I see. Of course the vanities of glory-hound Göring had him insist on a Luftwaffe panzer division, the “Herman Göring” so the point is understood.
Latest fad in Canadian gun market is Russian capture K98. Not cheap by any means.
https://www.firearmsoutletcanada.com/mauser-k98-russian-capture-8mm-mauser-23-62.html#.W-MjL-SWxjo
Those receivers have a lot of shapes going on. It would be interesting to see a raw forging, I wonder how much of that was done in the forge rather than milled and turned?
Also, it’s interesting that every big country in the war went through this exact same cost cutting* process with its rifles and other equipment only 20 years before and learned nothing. I think the M1 probably started rougher than the rifles of other places, but there was still plenty of cheapening to do.
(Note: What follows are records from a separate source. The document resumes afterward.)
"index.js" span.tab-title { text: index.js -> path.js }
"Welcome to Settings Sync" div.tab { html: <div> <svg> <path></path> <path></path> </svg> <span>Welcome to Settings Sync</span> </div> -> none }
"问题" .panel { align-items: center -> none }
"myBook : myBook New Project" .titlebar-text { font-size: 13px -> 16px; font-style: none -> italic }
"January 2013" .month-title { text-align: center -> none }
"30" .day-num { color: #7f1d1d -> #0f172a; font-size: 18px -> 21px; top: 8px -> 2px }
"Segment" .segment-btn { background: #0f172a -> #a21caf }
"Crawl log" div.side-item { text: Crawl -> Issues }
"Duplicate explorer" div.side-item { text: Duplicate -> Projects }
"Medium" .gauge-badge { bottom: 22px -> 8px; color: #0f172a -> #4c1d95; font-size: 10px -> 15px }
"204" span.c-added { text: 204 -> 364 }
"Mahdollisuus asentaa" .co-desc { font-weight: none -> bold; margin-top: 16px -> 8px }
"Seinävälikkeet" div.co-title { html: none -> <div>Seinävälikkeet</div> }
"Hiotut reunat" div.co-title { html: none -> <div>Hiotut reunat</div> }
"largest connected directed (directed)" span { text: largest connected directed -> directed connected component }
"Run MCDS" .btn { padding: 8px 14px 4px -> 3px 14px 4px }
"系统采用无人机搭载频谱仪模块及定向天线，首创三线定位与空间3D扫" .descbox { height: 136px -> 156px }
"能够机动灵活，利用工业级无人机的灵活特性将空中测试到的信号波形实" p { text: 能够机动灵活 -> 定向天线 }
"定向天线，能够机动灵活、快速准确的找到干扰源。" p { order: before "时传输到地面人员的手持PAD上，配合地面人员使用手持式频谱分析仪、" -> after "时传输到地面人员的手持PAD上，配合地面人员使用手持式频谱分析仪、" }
*More rifles and also more other stuff we can build instead of pretty rifles.
Except of course the French with the MAS 36, which was intended to be cheap from the beginning.
It would be neat to complete the set with a postwar vz. 98N from CZ. These were made during the late 40s using wartime tooling and one of the major orders was for Israel.
Consider the Kriegsmodell and the US 1903A3. Not exactly the same but a lot in common in terms of sheet metal bits and other cost/time saving changes.
Good point. Lots of stampings and production short-cuts–even two-groove barrels–on 1903A3s. The point where the USSR was almost destroyed as a state came in 194101942, and so unsurprisingly the “last ditch” 1891/30 rifle typically bears a 1942 date. This is an entirely obsolete 19th century relic, arguably inferior to the Berthier of WWI, but the machinery and tooling exist for it, and the processes can be modified so it can be churned out in record time and replace the truly prodigious quantities of losses and wastage. For the rival totalitarians, the bitter end came in 1944 and 1945.
There is at least one anecdote from a Scottish home guardsman during WWII who was actually relieved to be issued a Sten. His observation was that the crude simplification belied a change in an otherwise hidebound leadership and set of notions that had only presided over a set of catastrophes early in the war. So while most troops thought such a crude piece of plumbing turned into a gun signified true desperation, at least some made the realization that a bullet is just as deadly from a cheap, easily manufactured weapon as from a high-quality rarified example of the gunmaker’s art!
@Dave
Excellent insight
Thankyou 🙂
It was an insight that was totally lost on the little Austrian guy with only one…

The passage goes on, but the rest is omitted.